A genetic study by the Stanley Center for Psychiatric Research at the Broad Institute of the Massachusetts Institute of Technology and Harvard University involving thousands of people suffering from bipolar disorder has shown a new understanding of the basics of this disease. The team identified variants of the AKAP11 gene as an important risk factor for both bipolar disorder and schizophrenia. The results obtained will help to understand the mechanism of action of lithium, since it is known that the AKAP-11 protein is involved in the signaling pathway that lithium targets.

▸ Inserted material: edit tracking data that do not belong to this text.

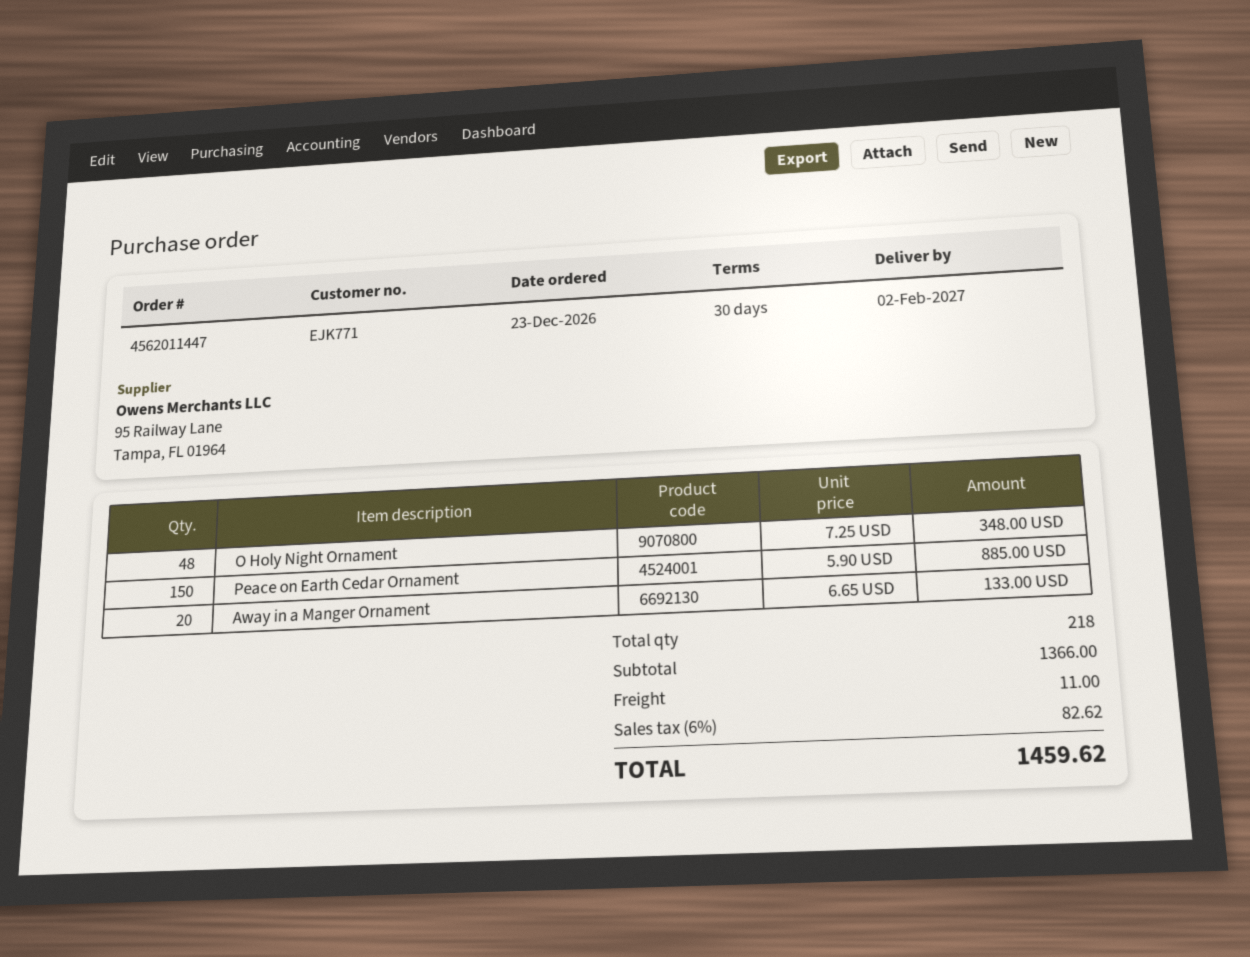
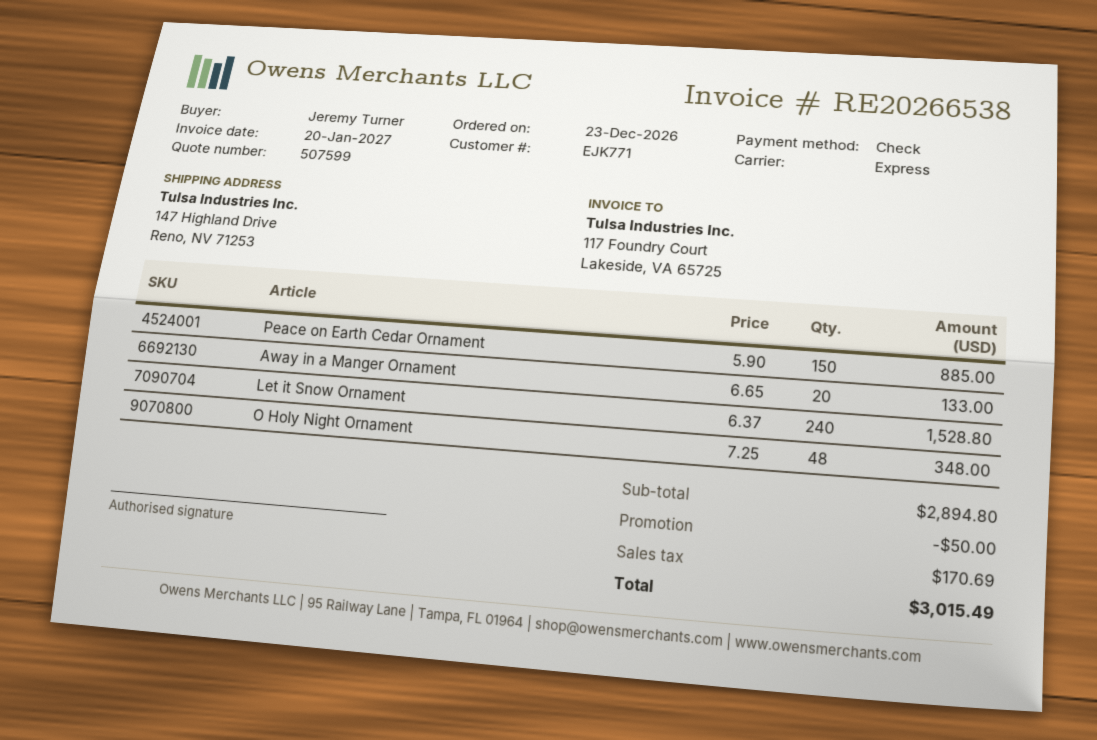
Let it Snow Ornament: none -> 240 x 6.37 = 1528.80
subtotal: 1366.00 -> 2894.80
discount: none -> 50.00
shipping: 11.00 -> none
tax: 82.62 -> 170.69
total: 1459.62 -> 3015.49

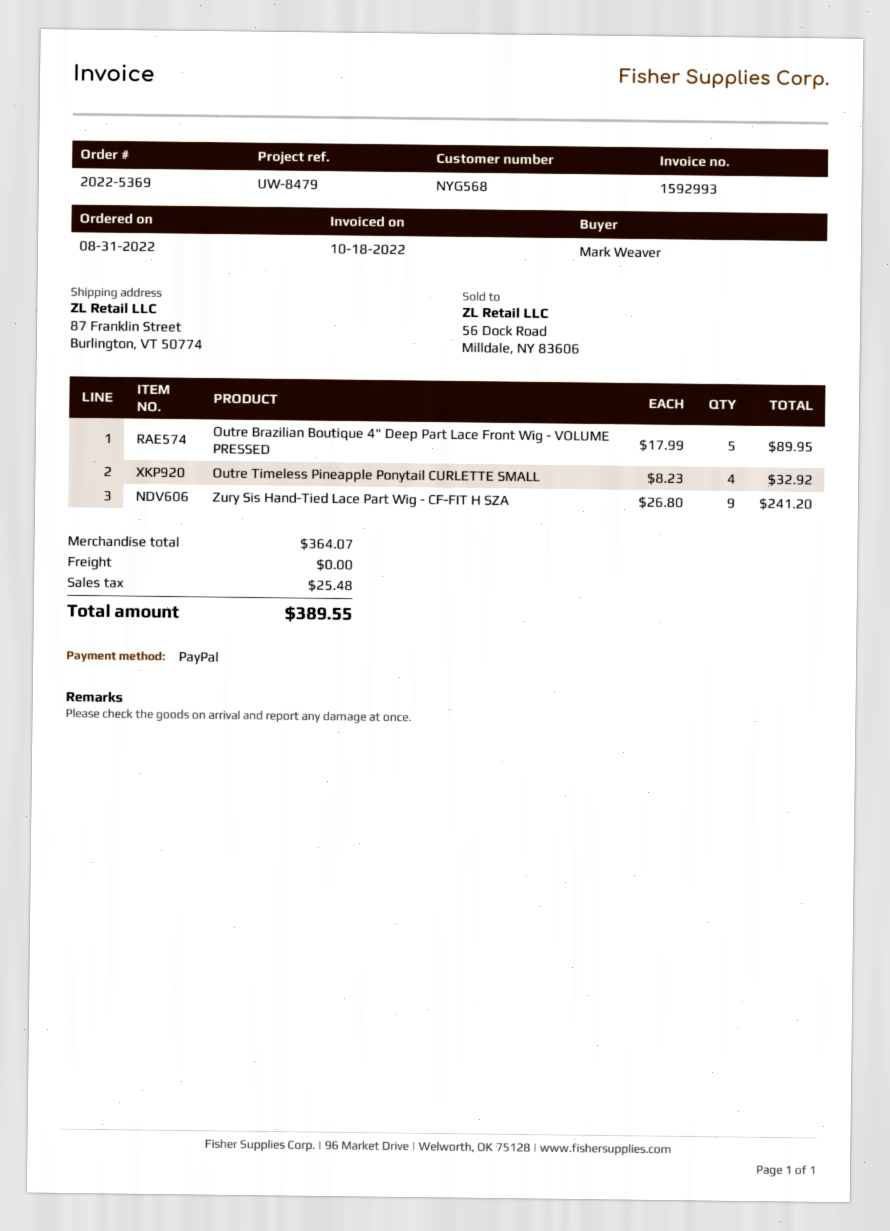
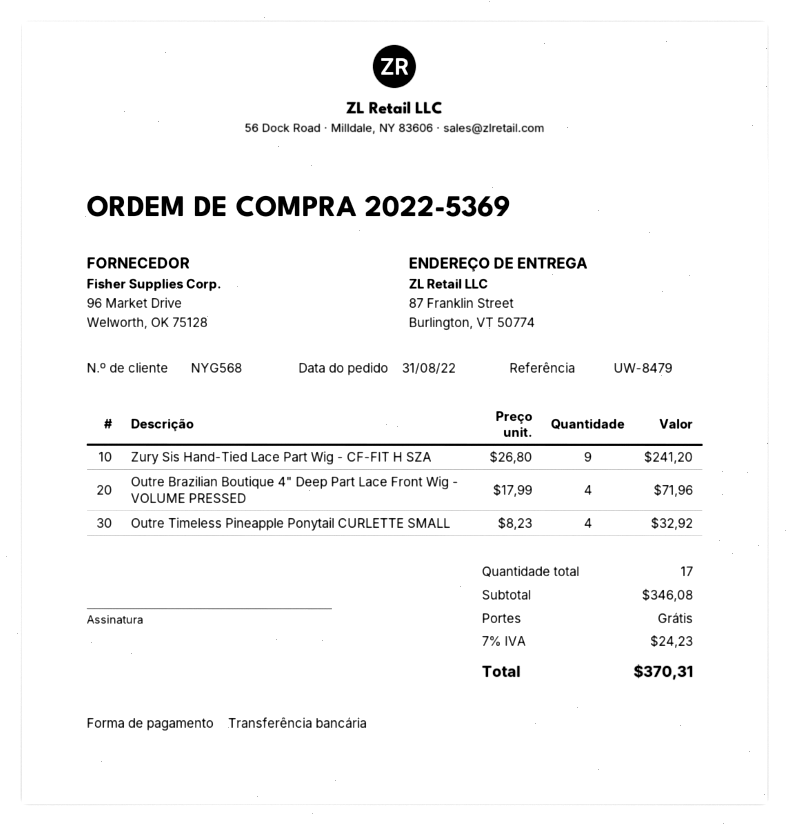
payment method: PayPal -> bank transfer
Outre Brazilian Boutique 4" Deep Part Lace Front Wig - VOLUME PRESSED: 5 x 17.99 = 89.95 -> 4 x 17.99 = 71.96
subtotal: 364.07 -> 346.08
tax: 25.48 -> 24.23
total: 389.55 -> 370.31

The researchers collaborated with colleagues around the world as part of the Bipolar Exome Consortium to identify differences in DNA and discover those that have the greatest impact on the risk of disease. They started by comparing the exomes, or protein-coding part of the genome, of approximately 14,000 healthy volunteers and 14,000 people with bipolar disorder. People with this disease were more likely to carry gene variants that led to abnormally truncated, dysfunctional proteins. Some of these variants were in genes associated with the risk of developing schizophrenia, another severe mental illness that often begins in adolescence or at a young age.
The team then included in the analysis the results of an earlier large study by the Schizophrenia Exome Sequencing Meta-analysis (SCHEMA) consortium involving 24,000 people with schizophrenia and compared the genome sequence of those who suffered from both of these conditions with the genome sequence of healthy volunteers. This large-scale analysis revealed rare variants of the dysfunctional AKAP11 protein that increase the risk of the disease several times, making it the strongest genetic risk factor for bipolar disorder to date.
The protein product of the AKAP11 gene interacts with another protein encoded by the GSK3B gene, which in turn is a molecular target of lithium and a potential mechanism for its effectiveness in the treatment of bipolar disorder. Thus, this discovery provides new clues about the effects of lithium on the body, which may shed light on its mechanism of action and lead to the identification of other therapeutic targets.
To study the molecular and behavioral effects of AKAP11, researchers at the Stanley Center are currently creating cellular and animal models carrying an altered form of the gene. Truncated variants effectively disable one copy of the gene in the genome, potentially reducing the amount of AKAP-11 protein by half. Models carrying similar genetic variants and characteristic protein changes are easier to create in the laboratory than models with more common disease-related variants that occur in non-coding parts of the genome and that have an unclear effect on protein function. For the first time, scientists will be able to use research models carrying genes that have been found to clearly increase the risk of bipolar disorder in humans.
The researchers are also studying whether AKAP-11 or one of its molecular partners can serve as a biomarker of this disease and help in the diagnosis or prognosis of the effectiveness of a particular therapy in individual patients.
Article by D.Palmer et al. Exome sequencing in bipolar disorder reveals shared risk gene AKAP11 with schizophrenia published in the journal Nature Genetics.